It will be recollected that when the expedition was in this region (on the Kooskooskee), during the previous September, on their way westward, they left their horses with Chief Twisted-hair, travelling overland from that point. They were now looking for that chief, and the journal says:-

"About two o'clock we collected our horses and set out, accompanied by Weahkoonut, with ten or twelve men and a man who said he was the brother of Twisted-hair. At four miles we came to a single house of three families, but could not procure provisions of any kind; and five miles further we halted for the night near another house, built like the rest, of sticks, mats, and dried hay, and containing six families. It was now so difficult to procure anything to eat that our chief dependence was on the horse which we received yesterday for medicine; but to our great disappointment he broke the rope by which be was confined, made his escape, and left us supperless in the rain."

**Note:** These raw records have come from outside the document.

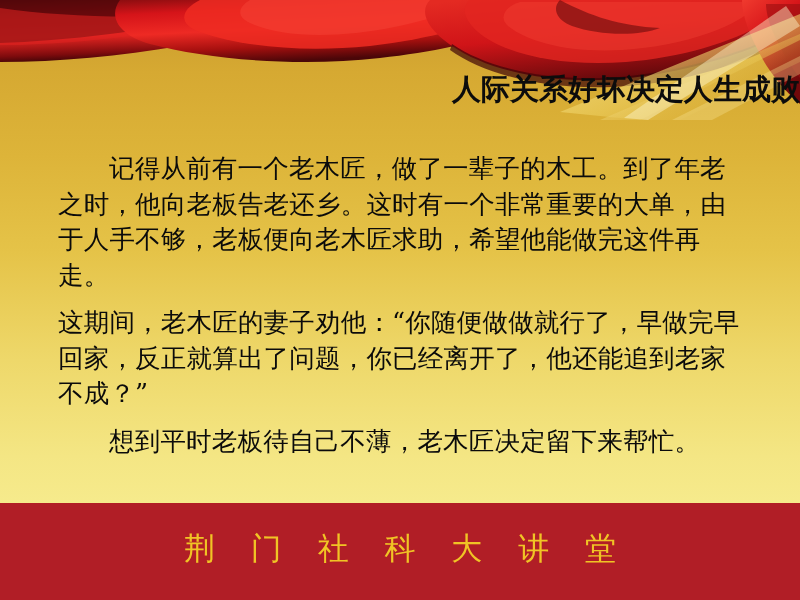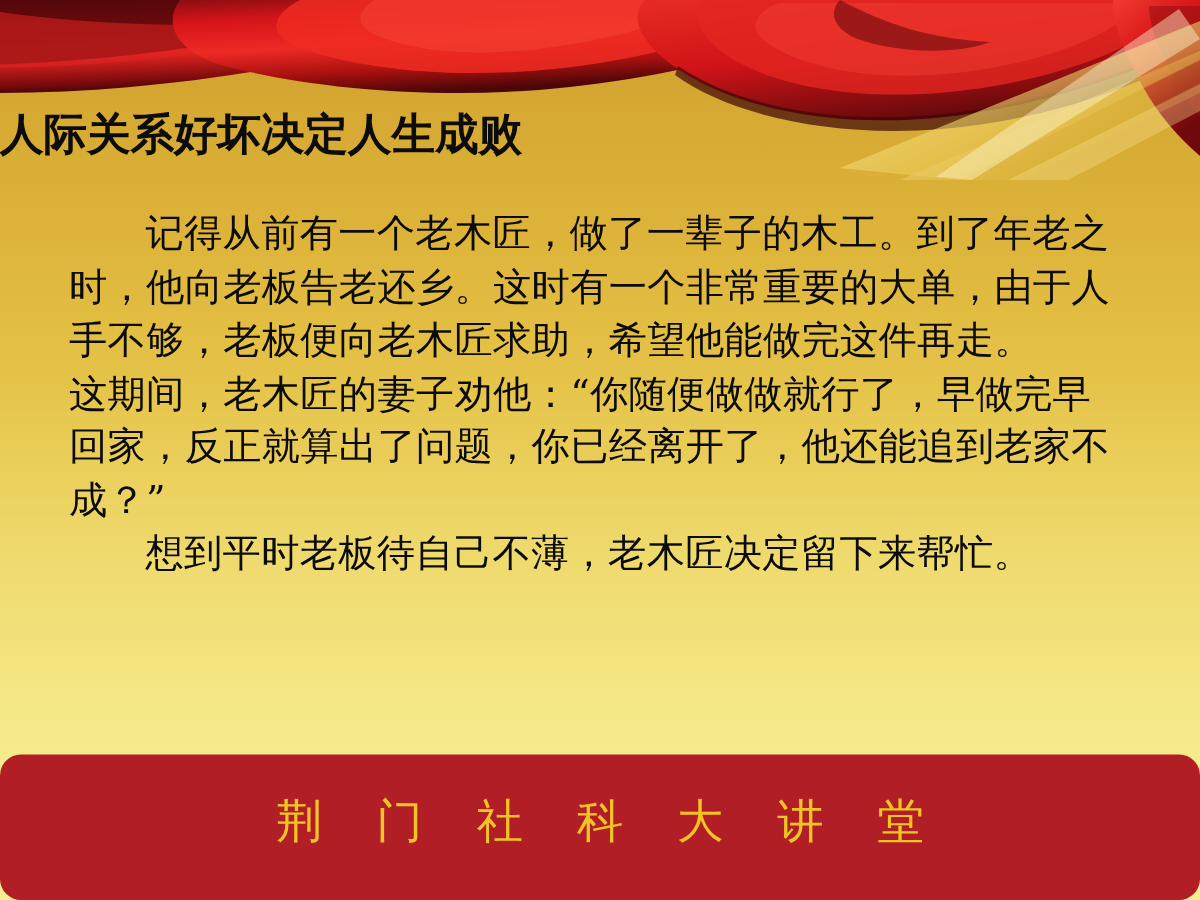--- a/index.html
+++ b/index.html
@@ -28,7 +28,7 @@
   
   #title{
     position:absolute;left:0;top:72px;width:800px;
-    text-align:left;
+    text-align:right;
     font-family:"DejaVu Sans","Liberation Sans",sans-serif;
     font-weight:bold;
     font-size:29px;

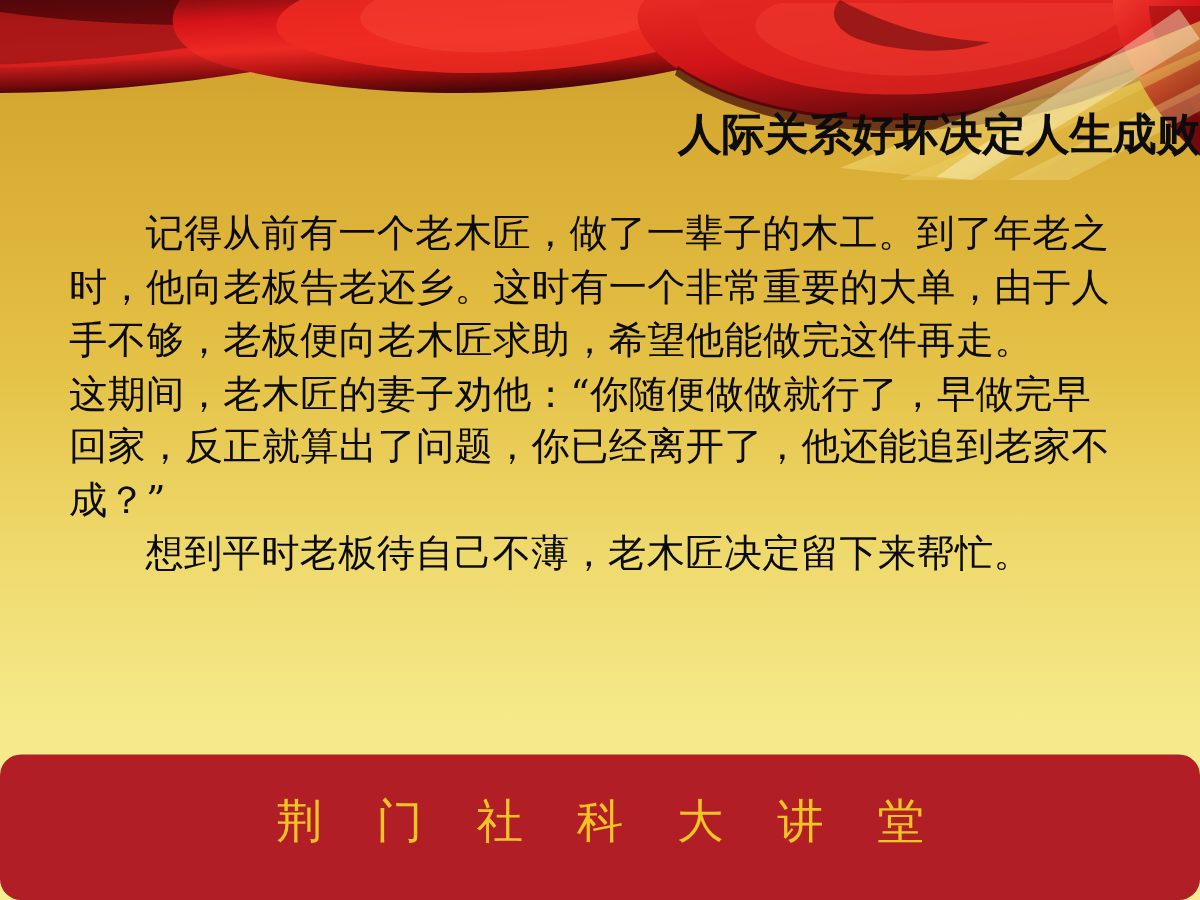--- a/index.html
+++ b/index.html
@@ -47,7 +47,7 @@
     color:#0B0B0B;
     letter-spacing:0.2px;
   }
-  #body-text p{margin:0;padding:0;}
+  #body-text p{margin:12px;padding:0;}
   #body-text p.indent{text-indent:2em;}
 
   

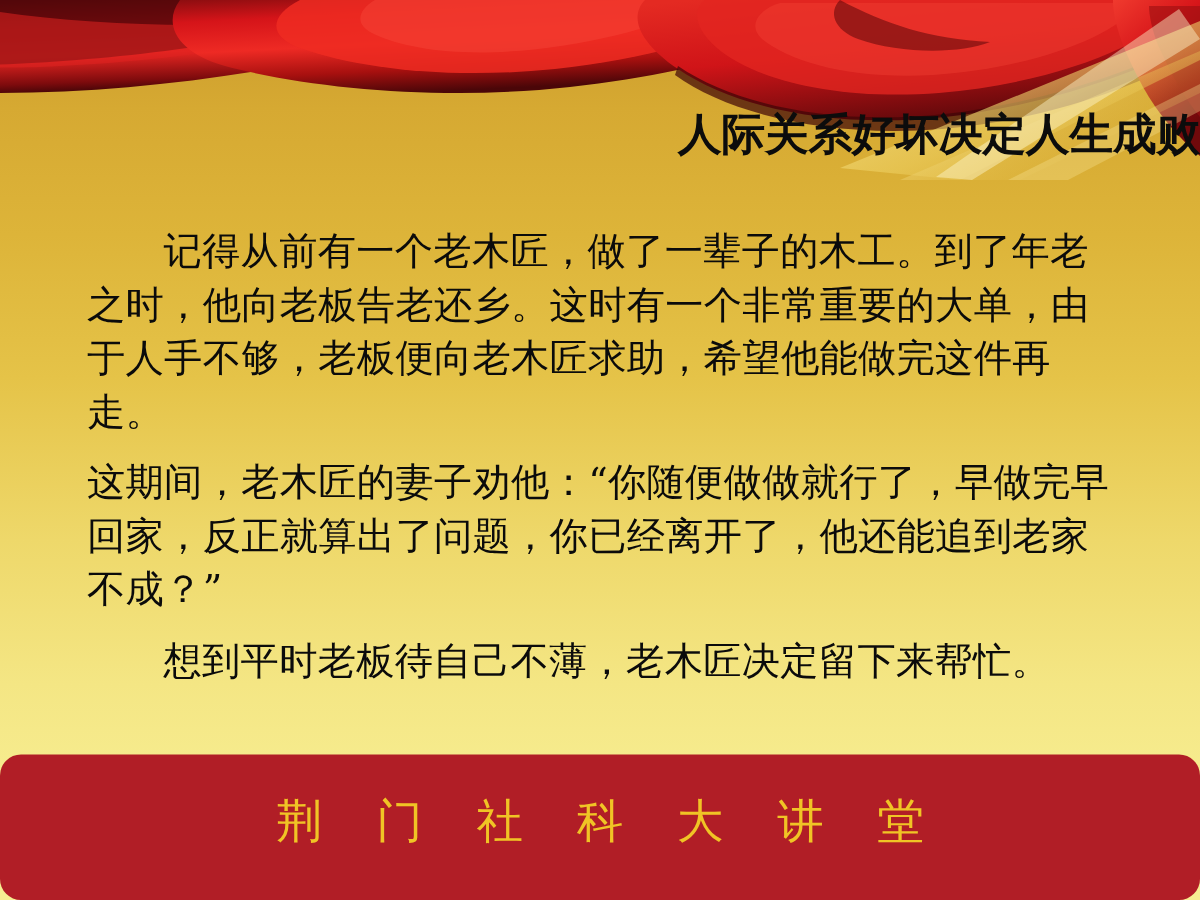--- a/index.html
+++ b/index.html
@@ -54,7 +54,6 @@
   #footer{
     position:absolute;left:0;bottom:0;width:800px;height:97px;
     background:#B11E26;
-    border-radius:14px;
   }
   #footer-text{
     position:absolute;left:0;top:26px;width:800px;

Next day they met an Indian who brought them two canisters of powder, which they at once knew to be some of that which they had buried last autumn. The Indian said that his dog had dug it up in the meadow by the river, and he had restored it to its rightful owners. As a reward for his honesty, the captains gave him a flint and steel for striking fire; and they regretted that their own poverty prevented them from being more liberal to the man.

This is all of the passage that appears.